[Entries provided Boundary: Start]
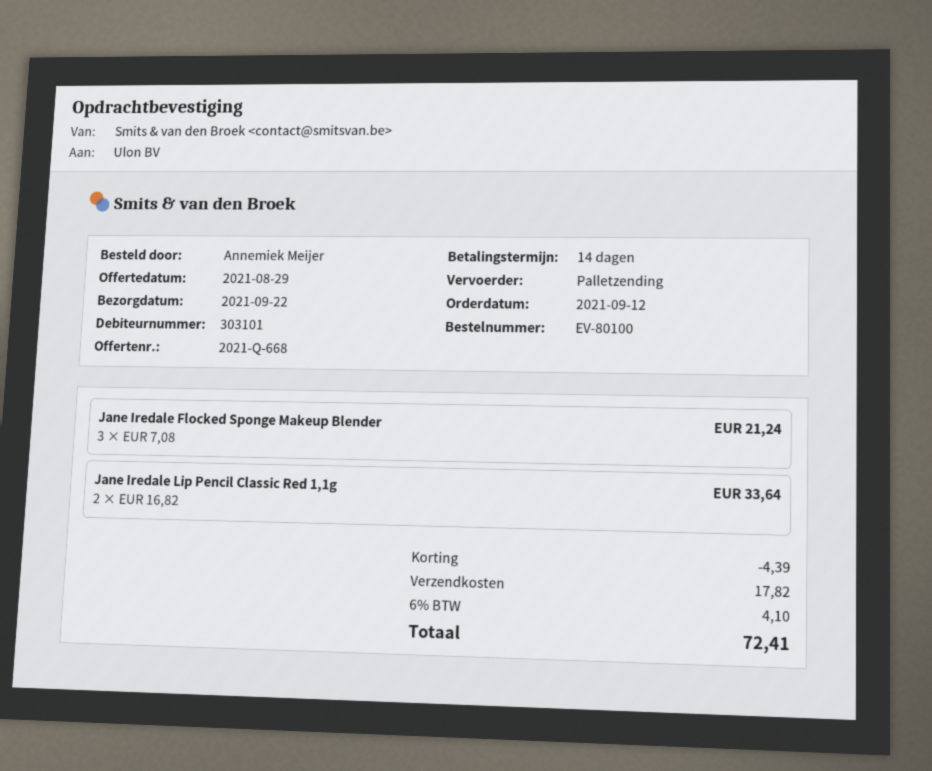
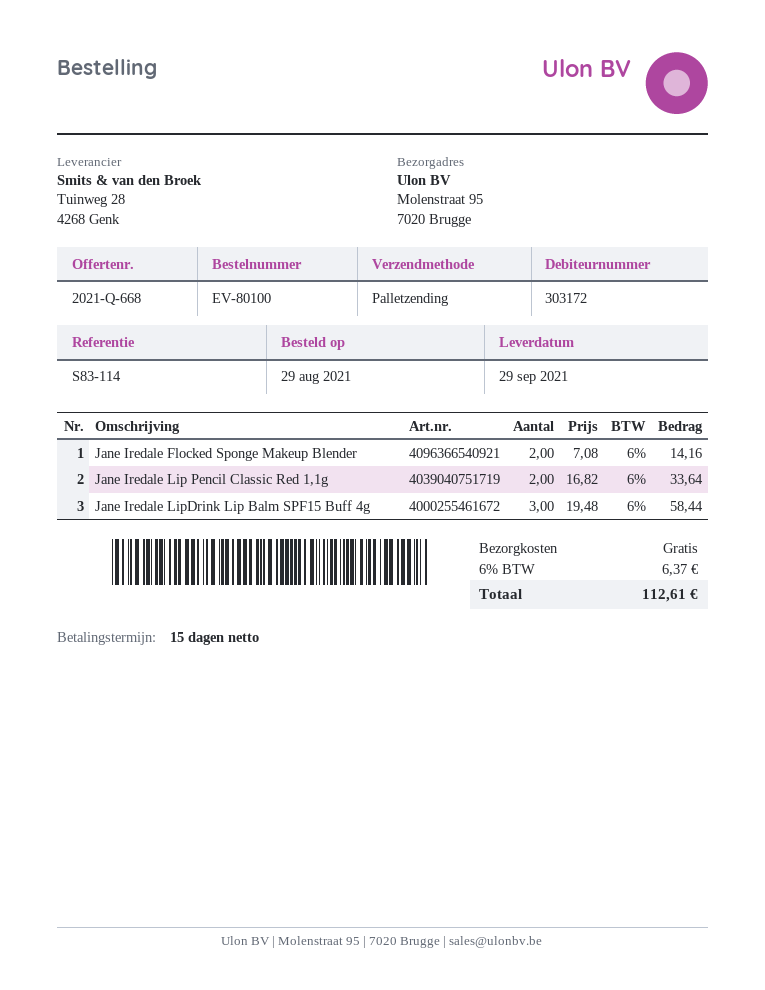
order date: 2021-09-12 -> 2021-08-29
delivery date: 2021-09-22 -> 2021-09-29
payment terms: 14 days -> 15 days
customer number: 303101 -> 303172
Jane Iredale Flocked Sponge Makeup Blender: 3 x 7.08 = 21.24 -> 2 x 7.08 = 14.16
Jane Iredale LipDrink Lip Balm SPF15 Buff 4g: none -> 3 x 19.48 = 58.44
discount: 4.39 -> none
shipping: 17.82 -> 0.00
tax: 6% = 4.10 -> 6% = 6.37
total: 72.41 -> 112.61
[Entries provided Boundary: End]
### Task prompt
Go through the entries above and copy each line with "date" in it.

### Output of the exercise
order date: 2021-09-12 -> 2021-08-29
delivery date: 2021-09-22 -> 2021-09-29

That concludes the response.